Zwar verleiht der zufallsgenerierte Ansatz „Remnant: From the Ashes“ eine eigenständige Note, diese wird aber sicherlich nicht jedem schmecken. Prozeduralen Arealen haftet nun einmal immer eine gewisse Seelenlosigkeit an. Problem dabei: Je schwerer ein Spiel, desto kniffliger ist die Balance der Fairness. Das große Vorbild lebte diesbezüglich nicht zuletzt vom genial durchdachten Leveldesign und einer wohlgewählten Gegnerplatzierung. Derlei Perfektion kann und darf man von „Remnant“ bei allen Vergleichen nicht erwarten. 

Obwohl der grundsätzliche, an die „Darksiders“-Reihe erinnernde Comic-Stil mit einer ordentlichen Prise Wildwest-Flair durchaus zu gefallen weiß, ist das Spiel in technischer Hinsicht eher zweckmäßig und dazu auch noch fehlerbehaftet ausgefallen. Allerdings gilt es dabei natürlich zu bedenken, dass „Remnant“ gar nicht erst versucht, ein Triple-A-Hochglanztitel zu sein, und zum Midprice auf den Markt kommt. Ein Patch, der es ermöglicht, nicht jedes einzelne Beutestück mühselig per Tastendruck einzusammeln, ist aber doch sicherlich trotzdem drin, liebe Entwickler?!

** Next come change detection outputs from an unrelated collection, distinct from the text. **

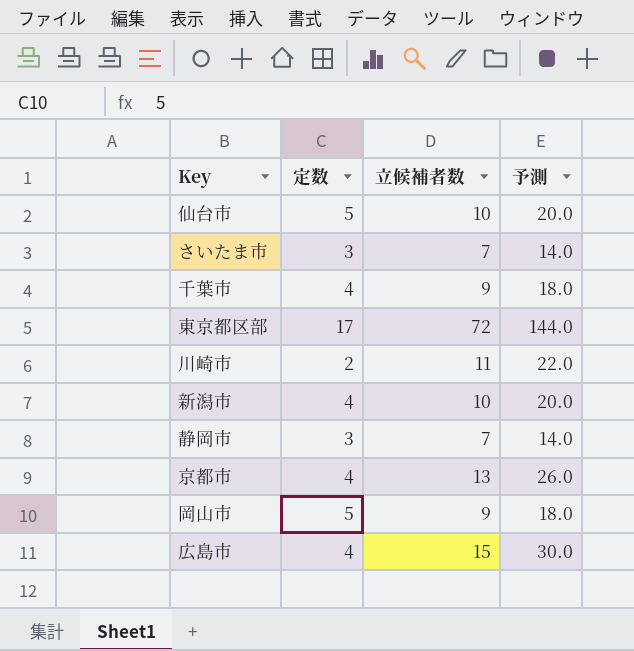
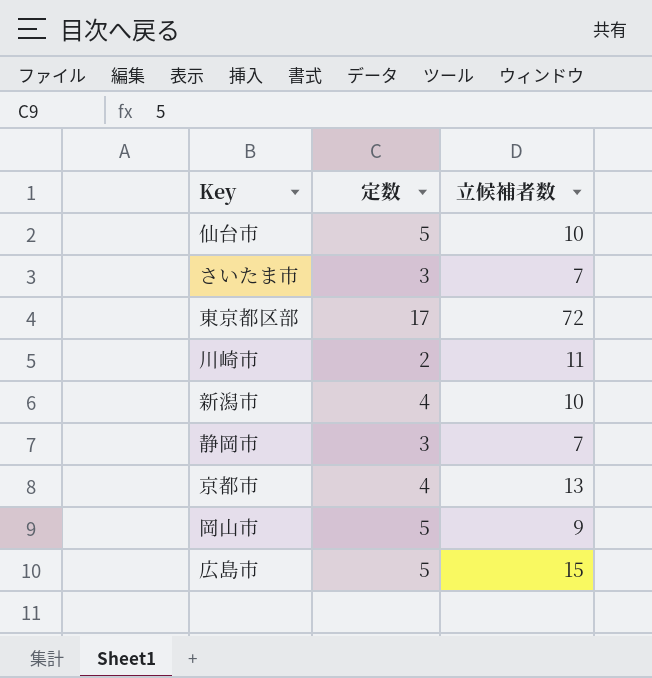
column 予測 | formula: [立候補者数] * 2 -> none
row 千葉市: 4 | 9 | 18.0 -> none
広島市 | 定数: 4 -> 5

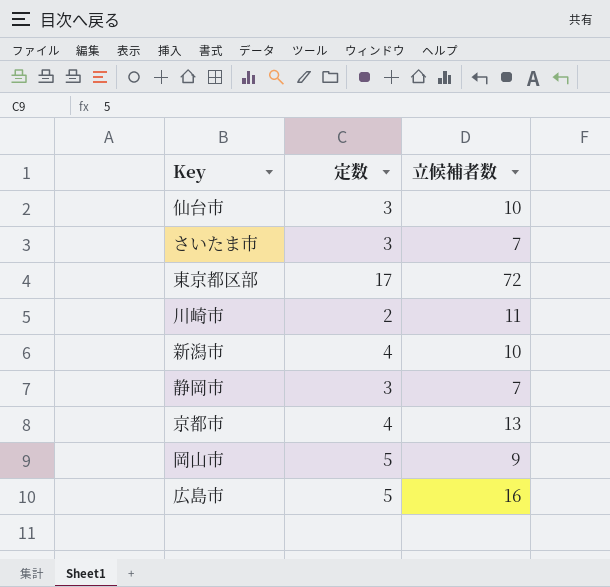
仙台市 | 定数: 5 -> 3
広島市 | 立候補者数: 15 -> 16

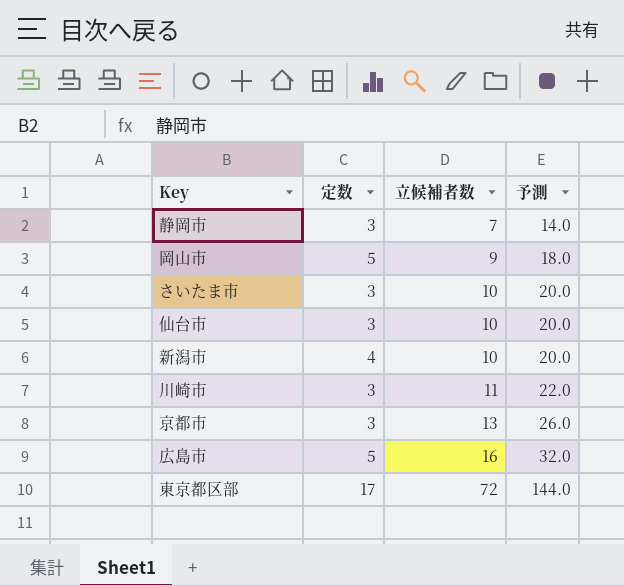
row order: none -> 立候補者数 ascending
column 予測 | formula: none -> [立候補者数] * 2
さいたま市 | 立候補者数: 7 -> 10
川崎市 | 定数: 2 -> 3
京都市 | 定数: 4 -> 3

„Remnant: From the Ashes“ macht sich als knallharter Shooter mit Souls-Schlagseite richtig gut und motiviert auf lange Sicht mit forderndem Kampfsystem und abwechslungsreichen Gegnern. Das Gunplay fühlt sich wunderbar satt an und wird mit ein paar Kumpels an eurer Seite sogar noch besser. Technisch ist allerdings noch viel Luft nach oben und insbesondere an der zufällig generierten Gegnerplatzierung werden sich die Gemüter wohl scheiden.

„Remnant: From the Ashes“ ist für PlayStation 4, Xbox One und Microsoft Windows erhältlich.